Getting it right first time: The esoterics of general applications under CPR 23

12th February 2013

A statement of case (which by CPR 2.3(1) includes “a claim form, particulars of claim where these are not included in the claim form, defence, Pt 20 claim or a reply to a defence”) can, generally speaking and if certain conditions are met, be amended: See CPR 17 and PD17. By contrast and with one notable exception, an application made under CPR 23 cannot.  The exception is an application to commit, which can be amended – but only with the permission of the court.

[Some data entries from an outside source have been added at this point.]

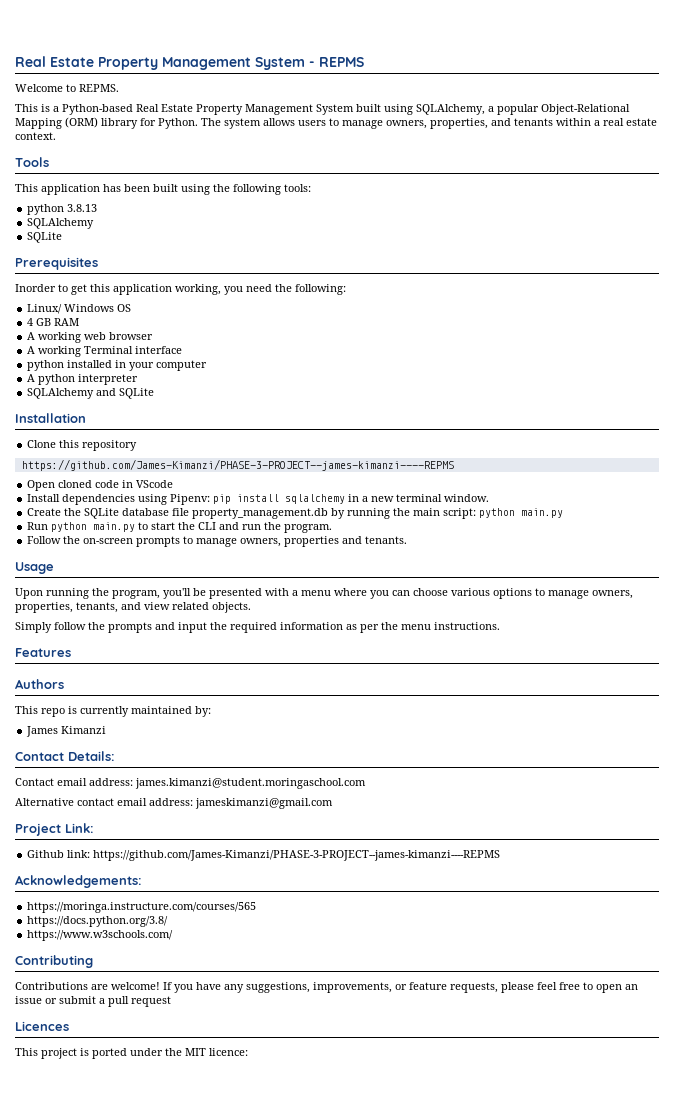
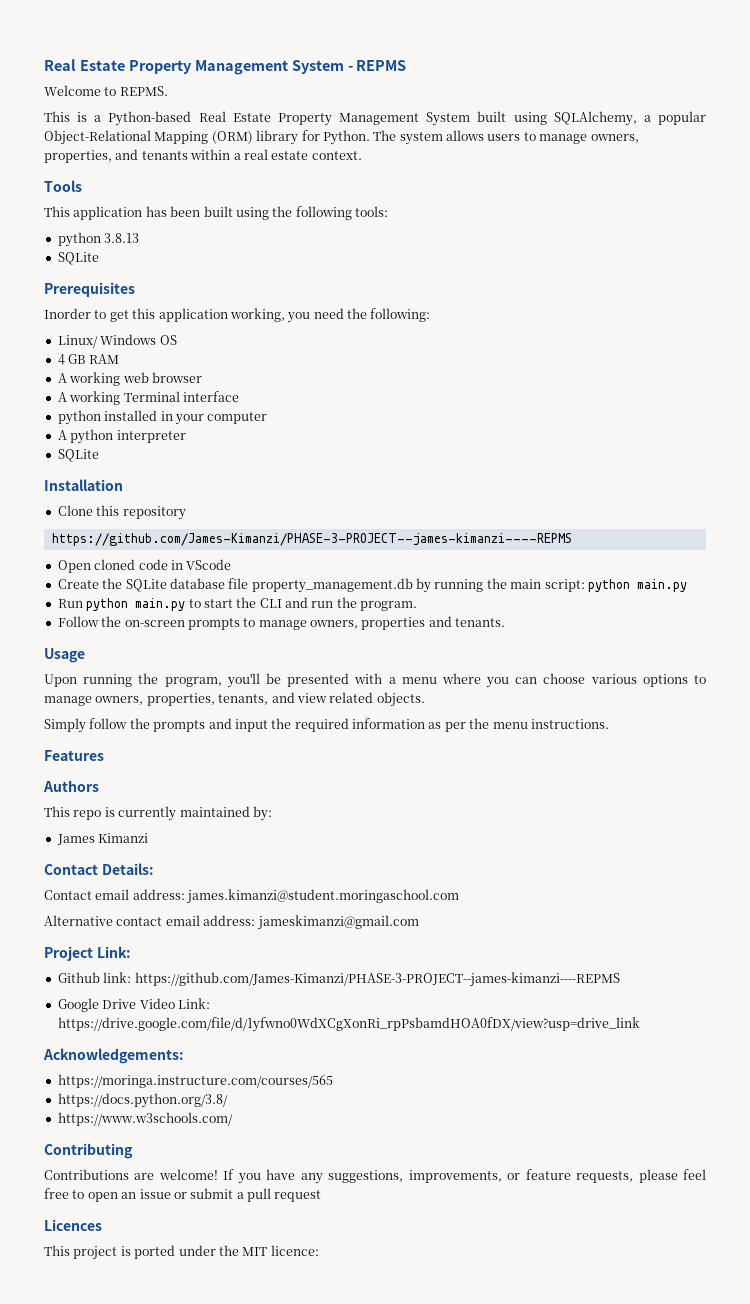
  python 3.8.13
- SQLAlchemy
  A python interpreter
- SQLAlchemy and SQLite
+ SQLite
- Install dependencies using Pipenv: pip install sqlalchemy in a new terminal window.
+ Google Drive Video Link: https://drive.google.com/file/d/1yfwno0WdXCgXonRi_rpPsbamdHOA0fDX/view?usp=drive_link

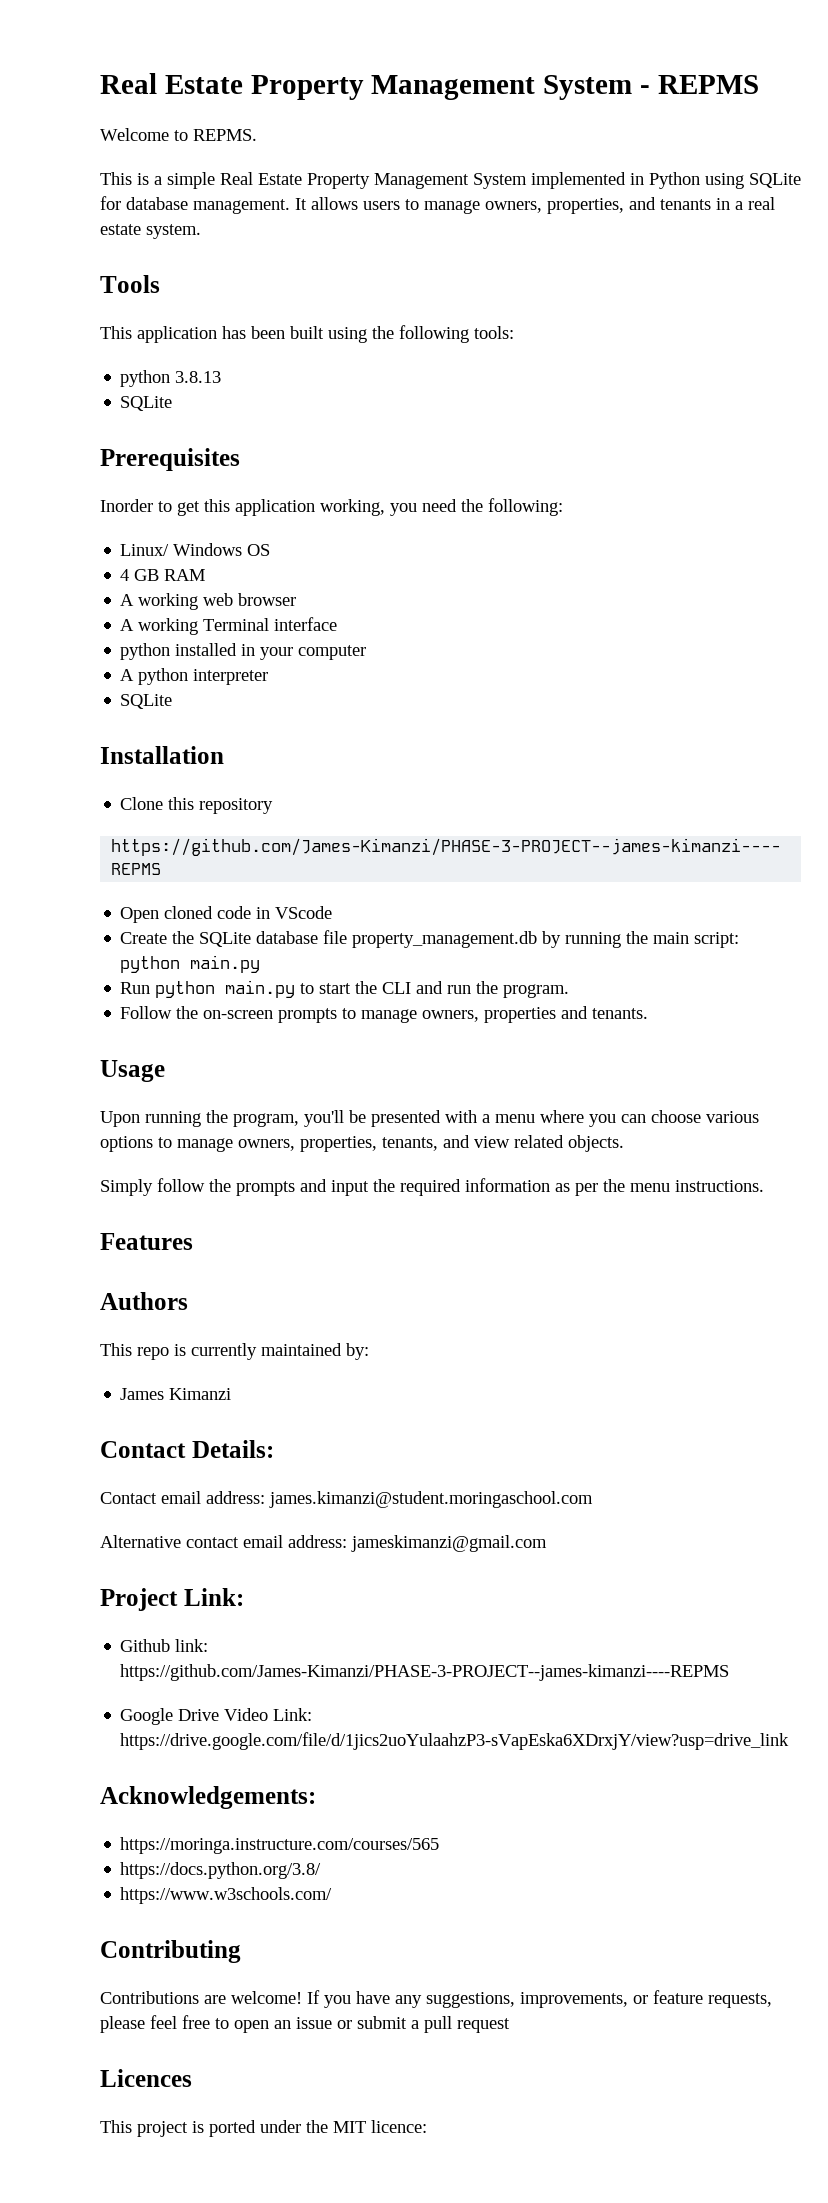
- This is a Python-based Real Estate Property Management System built using SQLAlchemy, a popular Object-Relational Mapping (ORM) library for Python. The system allows users to manage owners, properties, and tenants within a real estate context.
+ This is a simple Real Estate Property Management System implemented in Python using SQLite for database management. It allows users to manage owners, properties, and tenants in a real estate system.
- Google Drive Video Link: https://drive.google.com/file/d/1yfwno0WdXCgXonRi_rpPsbamdHOA0fDX/view?usp=drive_link
+ Google Drive Video Link: https://drive.google.com/file/d/1jics2uoYulaahzP3-sVapEska6XDrxjY/view?usp=drive_link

The exception, found originally in CPR Sch 1, PD RSC Ord 52 (“PD52”), para 2.6(3), has been reproduced in CPR PD 81 para 13.2(2).  Both CPR Sch 1, RSC Ord 52 (“Ord 52”) and CPR Sch 2, CCR Ord 29 were omitted from the CPR with effect from 1 October 2012 by rr18(c) and 19(a) of the Civil Procedure (Amendment No 2) Rules 2012 (SI 2012/2208) (“the Rules”) and replaced, by the Schedule to the Rules, by CPR 81 – subject to certain transitional provisions relating to contempts in the face of the court (r1).  As with the old Ord 52, r6(3), the court may permit an applicant to rely on grounds other than those contained in the application to commit: see CPR 81.28(1)(a). 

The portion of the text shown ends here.